Bahaya Mengganti Pengobatan Konvensional
Bahaya terbesar dari penyebaran klaim ini adalah kecenderungan penderita kanker untuk menunda atau bahkan mengganti pengobatan medis konvensional (seperti kemoterapi, radiasi, atau operasi) dengan pengobatan herbal atau alternatif.
Institusi kesehatan terkemuka di dunia, seperti American Cancer Society, secara tegas memperingatkan agar pasien kanker tidak menggunakan Sirsak sebagai pengganti terapi medis yang telah terbukti secara ilmiah.

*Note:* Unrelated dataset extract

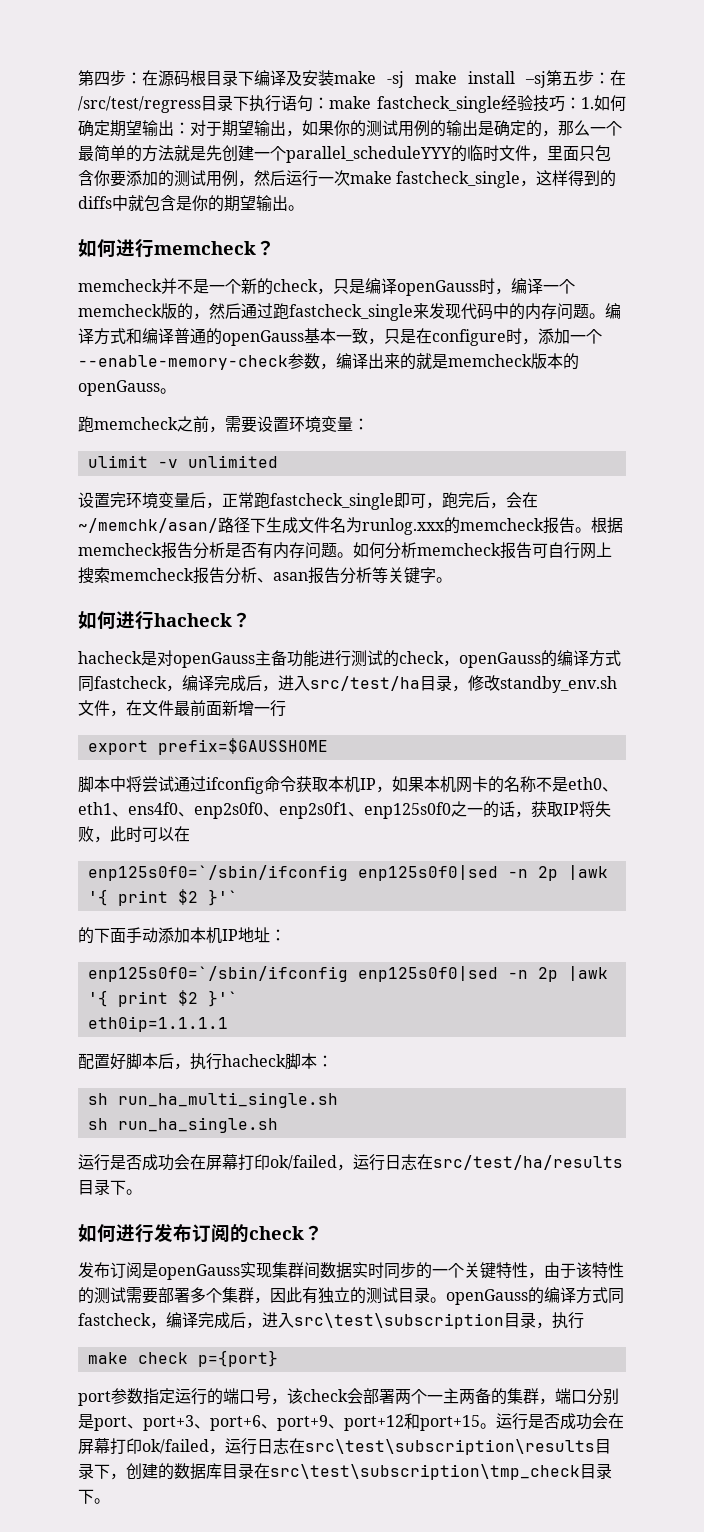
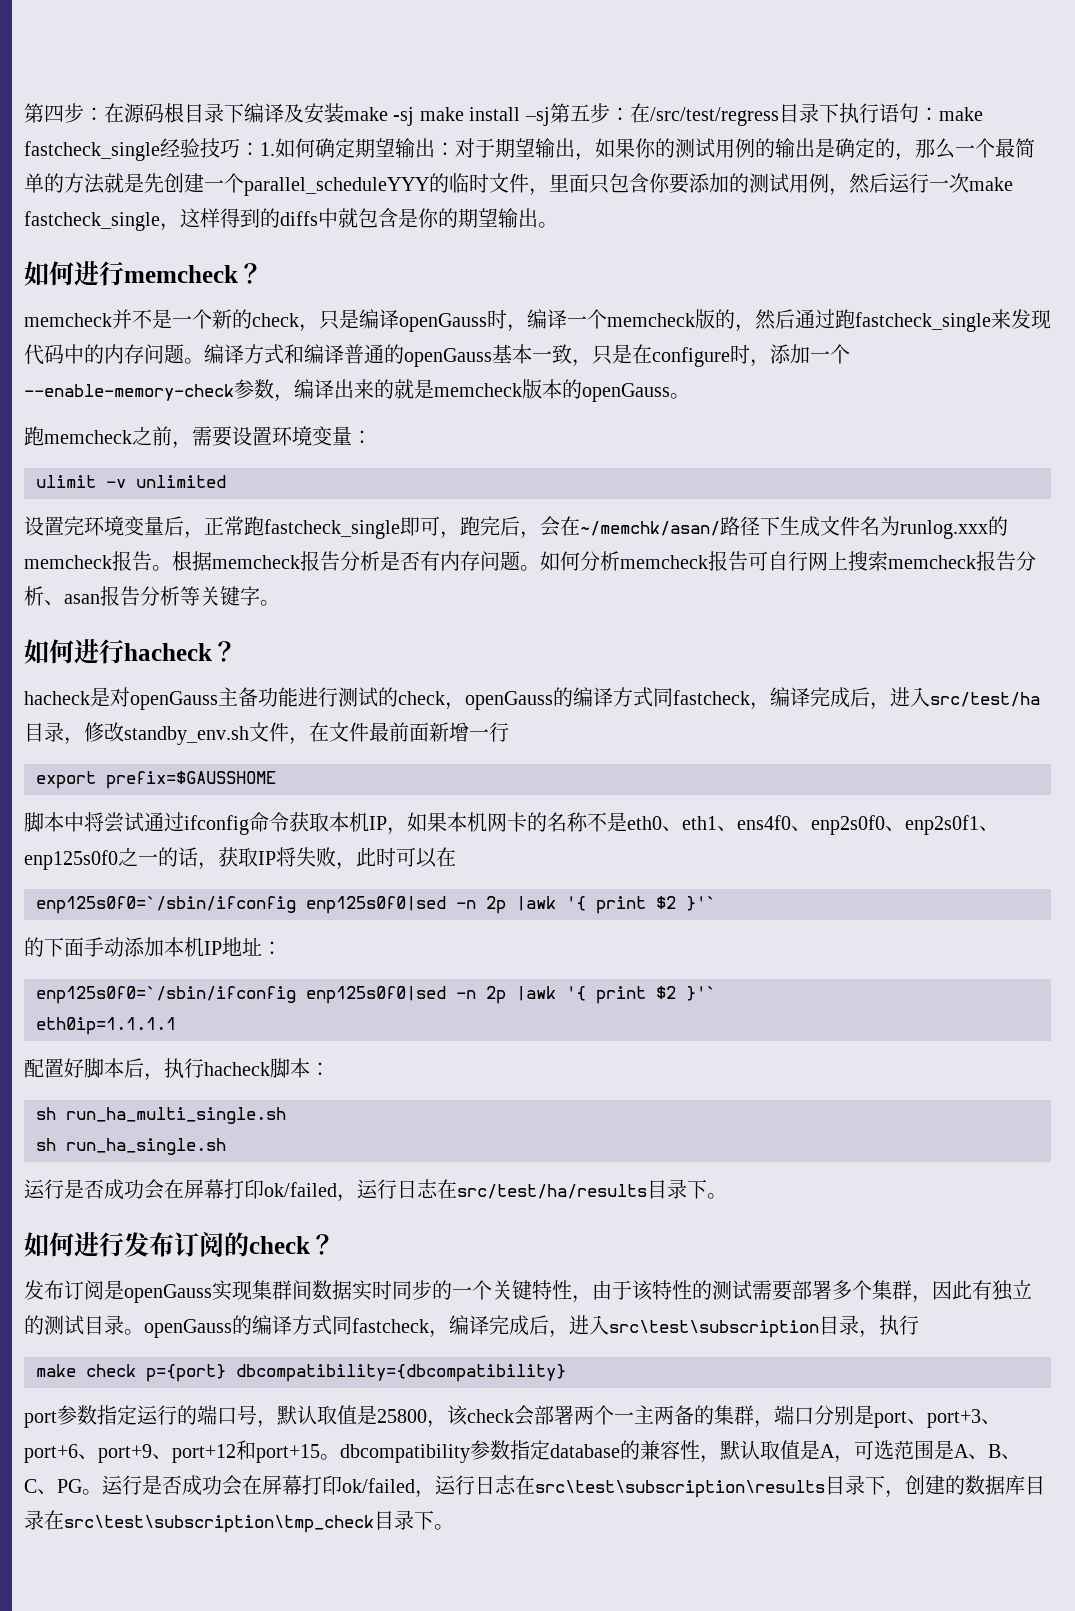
- make check p={port}
+ make check p={port} dbcompatibility={dbcompatibility}
- port参数指定运行的端口号，该check会部署两个一主两备的集群，端口分别是port、port+3、port+6、port+9、port+12和port+15。
+ port参数指定运行的端口号，默认取值是25800，该check会部署两个一主两备的集群，端口分别是port、port+3、port+6、port+9、port+12和port+15。dbcompatibility参数指定database的兼容性，默认取值是A，可选范围是A、B、C、PG。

Selain itu, konsumsi Sirsak dalam jumlah berlebihan juga menimbulkan risiko kesehatan:
Neurotoksisitas: Senyawa dalam Sirsak dan daunnya dapat bersifat toksik pada saraf, berpotensi memicu gangguan saraf yang gejalanya mirip dengan penyakit Parkinson atipikal.
Kesimpulan:
Nangka Belanda atau Sirsak adalah buah yang kaya nutrisi, serat, dan Vitamin C, menjadikannya bagian dari pola makan yang sehat. Namun, mengaitkannya sebagai superfood atau obat ajaib untuk pemulihan kanker adalah mitos yang berbahaya. Penderita kanker didesak untuk selalu memprioritaskan saran dan pengobatan dari tim medis profesional.